BEGIN INPUT DATA
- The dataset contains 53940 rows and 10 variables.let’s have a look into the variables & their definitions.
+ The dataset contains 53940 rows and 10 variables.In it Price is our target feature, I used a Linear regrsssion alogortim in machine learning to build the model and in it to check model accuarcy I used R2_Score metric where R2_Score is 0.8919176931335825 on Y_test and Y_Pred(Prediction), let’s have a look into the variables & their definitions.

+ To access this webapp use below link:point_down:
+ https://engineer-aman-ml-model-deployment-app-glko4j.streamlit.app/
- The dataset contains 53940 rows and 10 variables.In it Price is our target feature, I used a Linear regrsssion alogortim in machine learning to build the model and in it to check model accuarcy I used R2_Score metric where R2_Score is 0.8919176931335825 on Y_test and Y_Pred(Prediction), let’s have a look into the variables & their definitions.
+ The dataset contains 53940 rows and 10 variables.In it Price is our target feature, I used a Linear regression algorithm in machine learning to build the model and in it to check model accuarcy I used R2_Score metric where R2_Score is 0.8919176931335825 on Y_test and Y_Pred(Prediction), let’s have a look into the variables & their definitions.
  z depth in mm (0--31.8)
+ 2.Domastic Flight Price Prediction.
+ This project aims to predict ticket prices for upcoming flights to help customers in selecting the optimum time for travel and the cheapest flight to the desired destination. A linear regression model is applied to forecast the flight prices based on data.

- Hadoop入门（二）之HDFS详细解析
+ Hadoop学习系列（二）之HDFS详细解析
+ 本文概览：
END INPUT DATA
### PROBLEM REQUIREMENTS
Lines that contain "之HDFS详细解析" are the result; find them in the entries above and copy each one.

### EXERCISE SOLUTION
- Hadoop入门（二）之HDFS详细解析
+ Hadoop学习系列（二）之HDFS详细解析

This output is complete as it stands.